The Covered Bond Report

News, analysis, data

No surprise at Barclays’ ‘nice size’ in non-arb US move

Barclays has priced the first UK dollar covered bond in almost a year, a nearly twice subscribed $2bn five year issue that syndicate bankers said was fairly priced and confirmed the positive state of the US covered bond market this year.

Leads Barclays, Citi, HSBC, and UBS are understood to have gathered nearly $4bn of orders for the transaction. They priced the deal yesterday (Wednesday) at 124bp over mid-swaps, following initial price thoughts of 125bp-128bp over.

The last UK dollar covered bond was a $1.25bn three year deal for HSBC at the end of June 2011. Barclays’ transaction brings year-to-date dollar benchmark covered bond supply to $24bn, according to RBS analysts, over 60% of 2011 issuance volumes.

Syndicate bankers away from the leads complimented the deal, noting its “nice size” and fair pricing, with one welcoming the addition of a UK deal to dollar benchmark supply this year.
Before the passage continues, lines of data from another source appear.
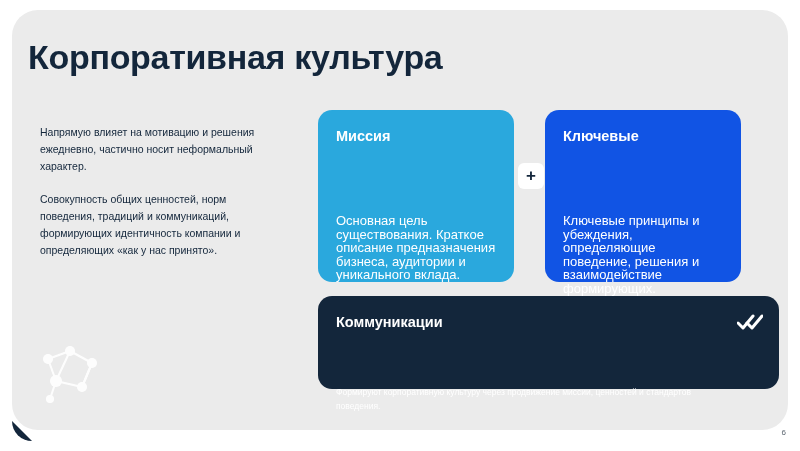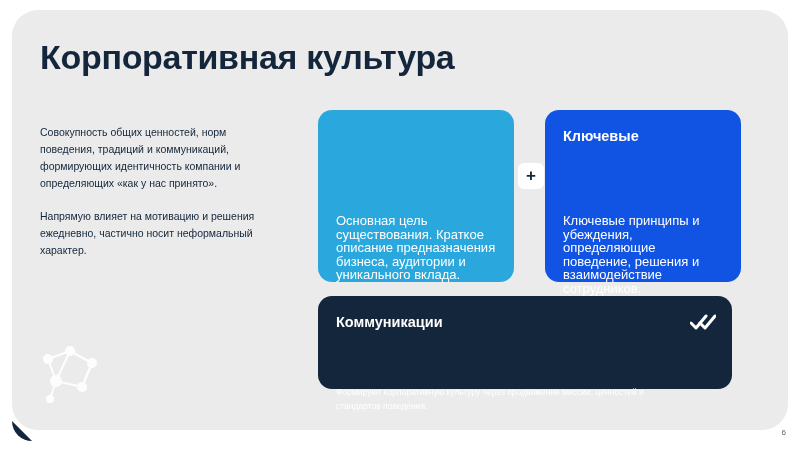--- a/index.html
+++ b/index.html
@@ -47,7 +47,7 @@
 
   .title {
     position: absolute;
-    left: 40px;
+    left: 28px;
     top: 38px;
     font-size: 34px;
     font-weight: bold;

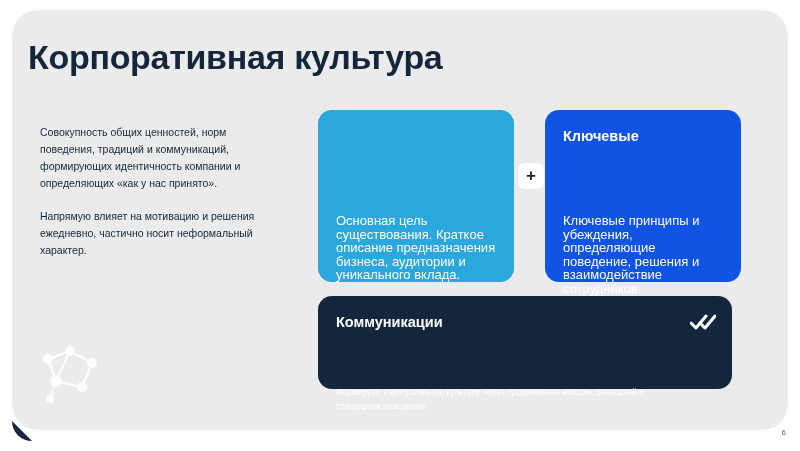--- a/index.html
+++ b/index.html
@@ -205,6 +205,7 @@
   </svg>
 
   <div class="card card-mission">
+    <div class="card-head">Миссия</div>
     <div class="card-body">Основная цель существования. Краткое описание предназначения бизнеса, аудитории и уникального вклада.</div>
   </div>
 

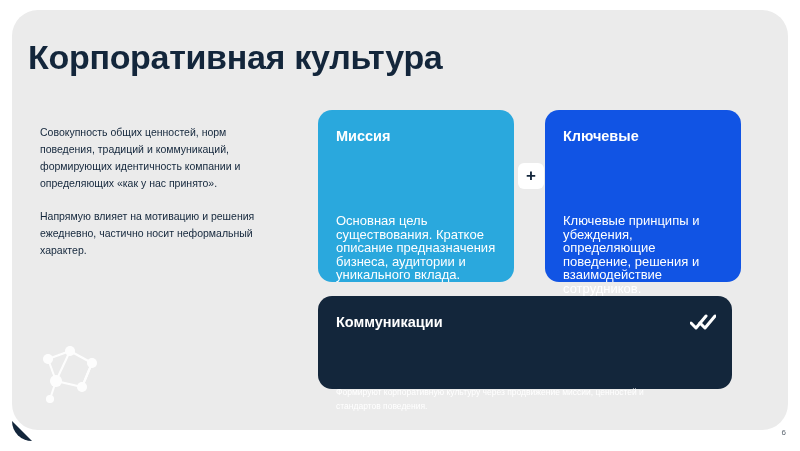--- a/index.html
+++ b/index.html
@@ -179,8 +179,8 @@
   <div class="title">Корпоративная культура</div>
 
   <div class="body-text">
+    <p>Напрямую влияет на мотивацию и решения ежедневно, частично носит неформальный характер.</p>
     <p>Совокупность общих ценностей, норм поведения, традиций и коммуникаций, формирующих идентичность компании и определяющих «как у нас принято».</p>
-    <p>Напрямую влияет на мотивацию и решения ежедневно, частично носит неформальный характер.</p>
   </div>
 
   <svg class="molecule" viewBox="0 0 74 64" xmlns="http://www.w3.org/2000/svg">

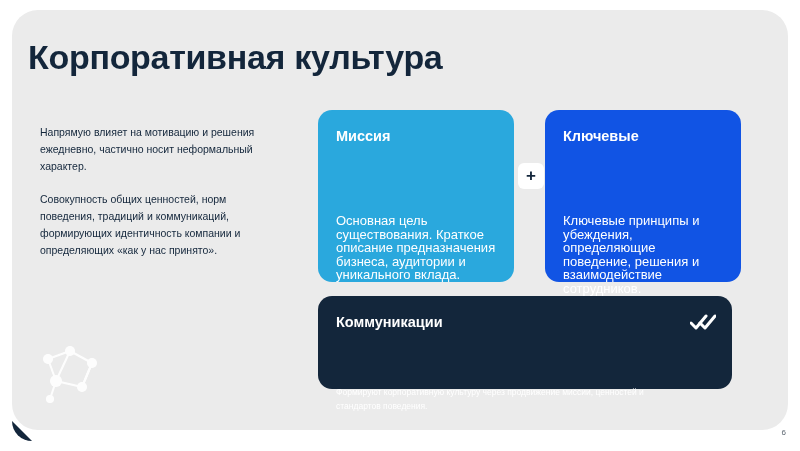--- a/index.html
+++ b/index.html
@@ -213,7 +213,7 @@
 
   <div class="card card-values">
     <div class="card-head">Ключевые</div>
-    <div class="card-body">Ключевые принципы и убеждения, определяющие поведение, решения и взаимодействие сотрудников.</div>
+    <div class="card-body">Ключевые принципы и убеждения, определяющие поведение, решения и взаимодействие формирующих.</div>
   </div>
 
   <div class="card card-comm">

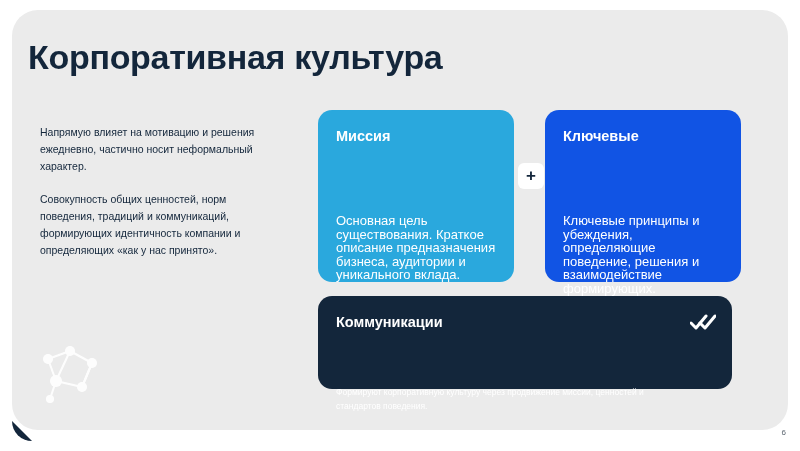--- a/index.html
+++ b/index.html
@@ -135,7 +135,7 @@
   .card-comm {
     left: 318px;
     top: 296px;
-    width: 414px;
+    width: 461px;
     height: 93px;
     background: #13263b;
     border-radius: 14px;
However, they said that the trade did not represent a surprise to the upside in that it was only to be expected that a UK issuer would be able to successfully tap the market given a positive unfolding of the dollar market so far this year.

“It’s a nice sign,” said one. “2012 deals so far have done well in the secondary market and have been resilient even in the April volatility, so it’s not that surprising to see good uptake for this deal.”
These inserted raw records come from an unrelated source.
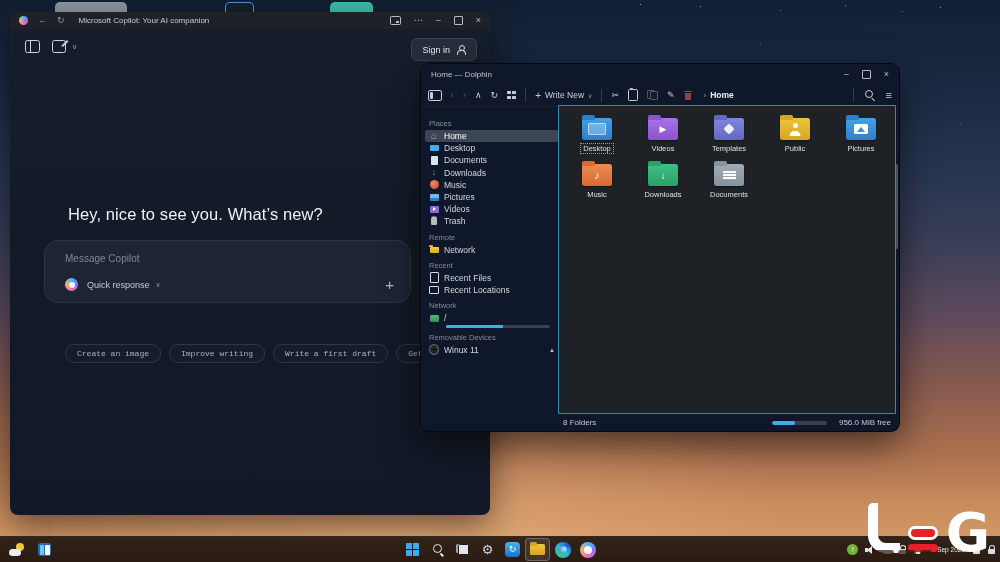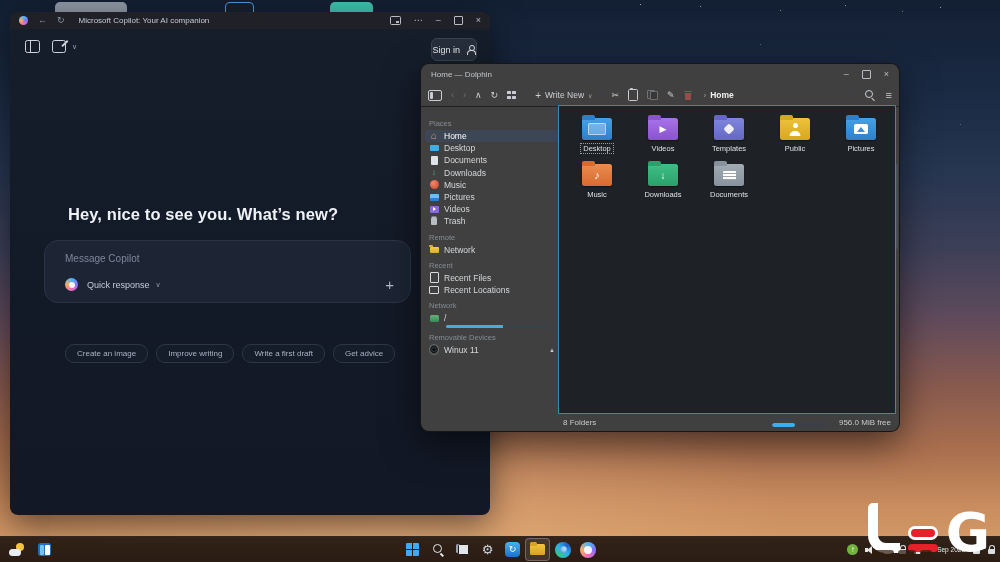--- a/index.html
+++ b/index.html
@@ -37,7 +37,7 @@
   .cp-compose{width:12px;height:11px;border:1.2px solid #cdd3db;border-radius:2.5px;position:relative}
   .cp-compose::before{content:'';position:absolute;right:-2px;top:-1px;width:8px;height:1.5px;background:#cdd3db;transform:rotate(-45deg);transform-origin:right top}
   .cp-chev{font-size:7px;color:#9aa2ae;margin-left:-6px}
-  .signin{position:absolute;top:9px;right:13px;height:21px;padding:0 0;border-radius:6px;background:#262e3c;
+  .signin{position:absolute;top:9px;right:13px;height:21px;padding:0 10px;border-radius:6px;background:#262e3c;
     border:1px solid #3a4250;display:flex;align-items:center;gap:6px;color:#e8ebef;font-size:9px}
   .person{width:10px;height:10px;position:relative;display:inline-block}
   .person::before{content:'';position:absolute;top:0;left:3px;width:4px;height:4px;border:1px solid #dfe3e8;border-radius:50%}

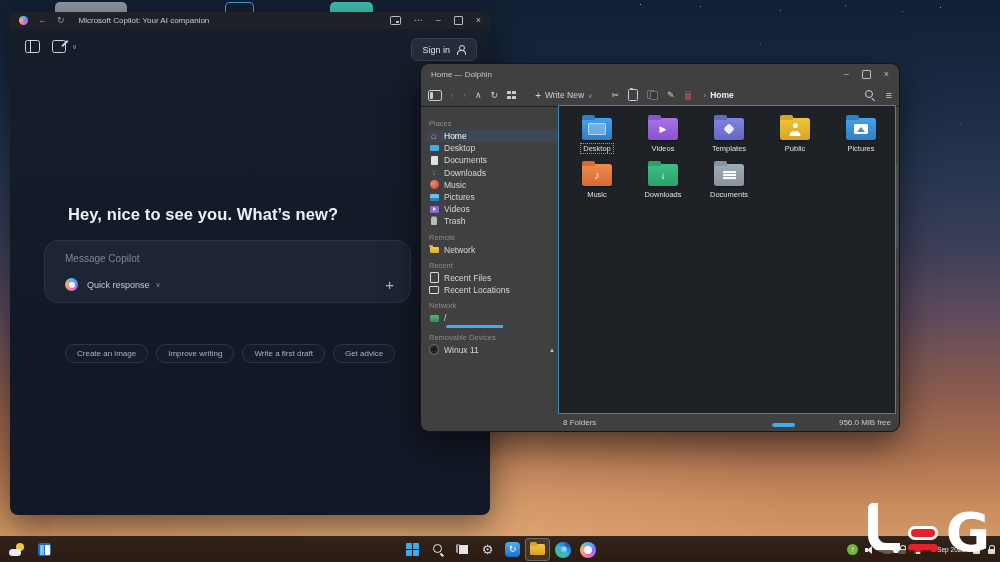--- a/index.html
+++ b/index.html
@@ -58,7 +58,7 @@
     color:#a9b2c0;font-family:Liberation Sans, sans-serif;white-space:nowrap}
 
   
-  .dol-win{position:absolute;left:420px;top:63px;width:478px;height:367px;border-radius:9px;background:#404040;
+  .dol-win{position:absolute;left:420px;top:63px;width:478px;height:367px;border-radius:9px;background:#0f172a;
     border:1px solid rgba(0,0,0,.65);box-shadow:0 12px 36px rgba(0,0,0,.55);font-size:8.5px;color:#d4d8db}
   .dol-title{position:absolute;left:0;right:0;top:0;height:20px;display:flex;align-items:center;padding:0 10px;gap:17px}
   .dtitle-text{font-size:8px;color:#c2c6ca;margin-right:auto}

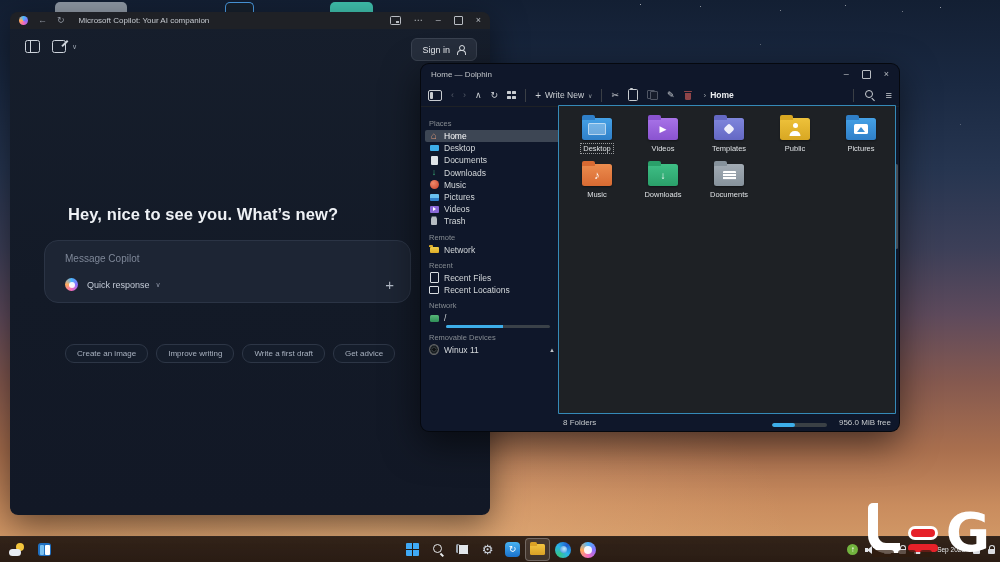--- a/index.html
+++ b/index.html
@@ -42,7 +42,7 @@
   .person{width:10px;height:10px;position:relative;display:inline-block}
   .person::before{content:'';position:absolute;top:0;left:3px;width:4px;height:4px;border:1px solid #dfe3e8;border-radius:50%}
   .person::after{content:'';position:absolute;bottom:0;left:1px;width:7px;height:4px;border:1px solid #dfe3e8;border-bottom:none;border-radius:4px 4px 0 0}
-  .greet{position:absolute;top:176px;left:58px;font-size:16.5px;font-weight:bold;color:#eef1f5;letter-spacing:.1px}
+  .greet{position:absolute;top:176px;left:58px;font-size:16.5px;font-weight:normal;color:#eef1f5;letter-spacing:.1px}
   .composer{position:absolute;left:34px;top:211px;width:365px;height:61px;border-radius:14px;
     background:#1d2534;border:1px solid #2b3445}
   .composer .ph{position:absolute;top:12px;left:20px;font-size:10px;color:#7e8798}

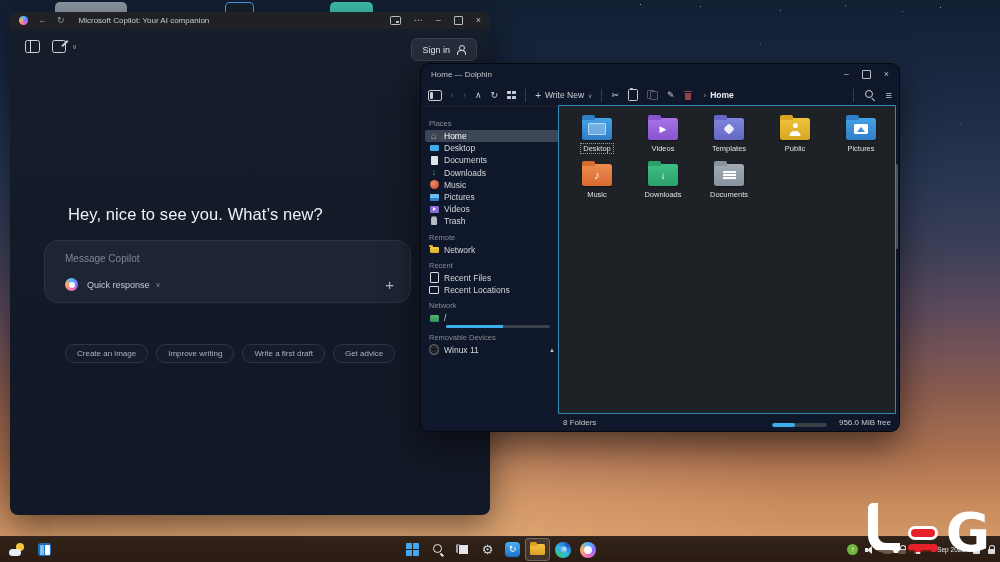--- a/index.html
+++ b/index.html
@@ -55,7 +55,7 @@
   .chips{position:absolute;left:55px;top:315px}
   .chiprow{display:flex;gap:8px;margin-bottom:9px}
   .chip{font-size:8px;padding:4px 11px;border-radius:9px;border:1px solid #2d3646;background:rgba(23,31,46,.7);
-    color:#a9b2c0;font-family:Liberation Sans, sans-serif;white-space:nowrap}
+    color:#a9b2c0;font-family:Liberation Mono, monospace;white-space:nowrap}
 
   
   .dol-win{position:absolute;left:420px;top:63px;width:478px;height:367px;border-radius:9px;background:#0f172a;

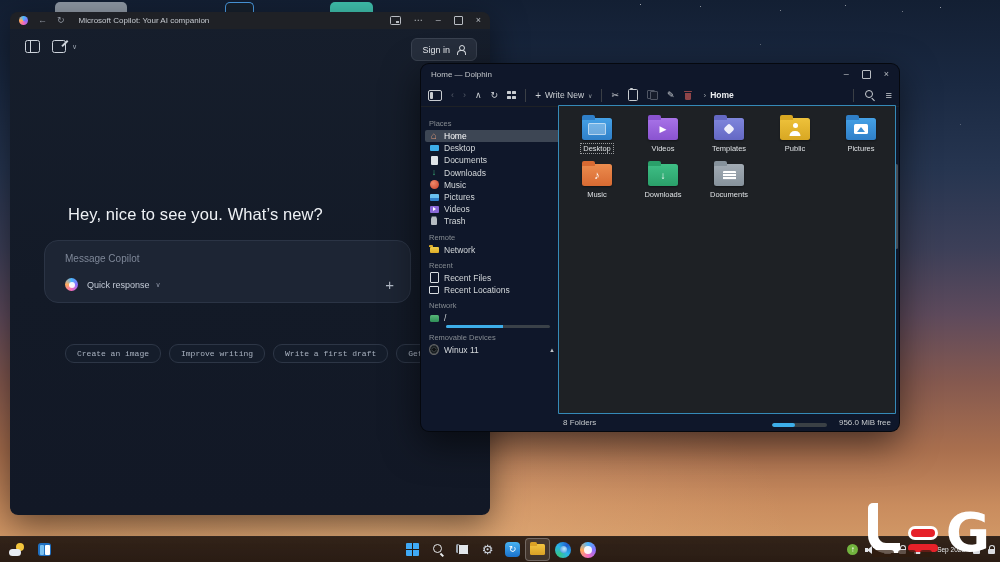--- a/index.html
+++ b/index.html
@@ -140,7 +140,7 @@
   .fitem.focused .flabel{outline:1px dotted rgba(255,255,255,.55)}
   
   .dstatus{position:absolute;left:137px;right:3px;bottom:1px;height:15px;display:flex;align-items:center;padding:0 5px;font-size:8px;color:#c6cacd}
-  .dstatus .rgt{margin-left:auto;display:flex;align-items:flex-end;gap:12px}
+  .dstatus .rgt{margin-left:auto;display:flex;align-items:center;gap:12px}
   .cap{width:55px;height:4px;border-radius:2px;background:#3a4045;overflow:hidden}
   .cap i{display:block;height:100%;background:#3daee9;border-radius:2px}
Another said that Barclays’ deal was a good transaction, but that it did not signal a changed market or provide new information about the state of the US market.

“It went exactly as expected,” he said.

A syndicate banker at one of the leads compared yesterday’s primary market activity in dollars with that in euros, and noted that the “supply success” in dollars despite market volatility and macro concerns was “even more impressive”. Besides Barclays, corporates BP and Glaxo raised a combined $8bn in the bond market.

The order book for Barclays’ deal showed that cash rather than relative value is driving demand, said bankers, with global funds remaining on the sidelines “watching the primary pass by and spreads squeeze tighter”.

Syndicate officials away from the Barclays deal said that pricing at 124bp over meant the transaction came flat to the issuer’s euro secondary curve, with one putting a Eu2bn February 2017 issue at around 60bp over.

“It’s in line with where euro levels come out,” he said, “so a diversification trade rather than arbitrage.”

A lead syndicate official also said the pricing was flat to euros, adding that the deal “ticked a lot of boxes”.

A syndicate banker away from the leads noted that much commentary on the dollar covered bond market had suggested that it would offer pricing advantages, but that his had not really materialised.

“It was fair pricing all round,” he said, “for the issuer and investors.”

He said that relative value relationships in euros and dollars were the same, with Scandinavian and UK dollar covered bonds for example trading flat to euros after the basis swap, taking into account bid-offer spreads and daily volatility.

“The market has become efficient,” he said.

Barclays’ last dollar benchmark was a $1bn five year sold in September 2010, and a syndicate official said this was in the low 80s over, with the curve between three and five years worth 30bp. The pricing was therefore fair, he said.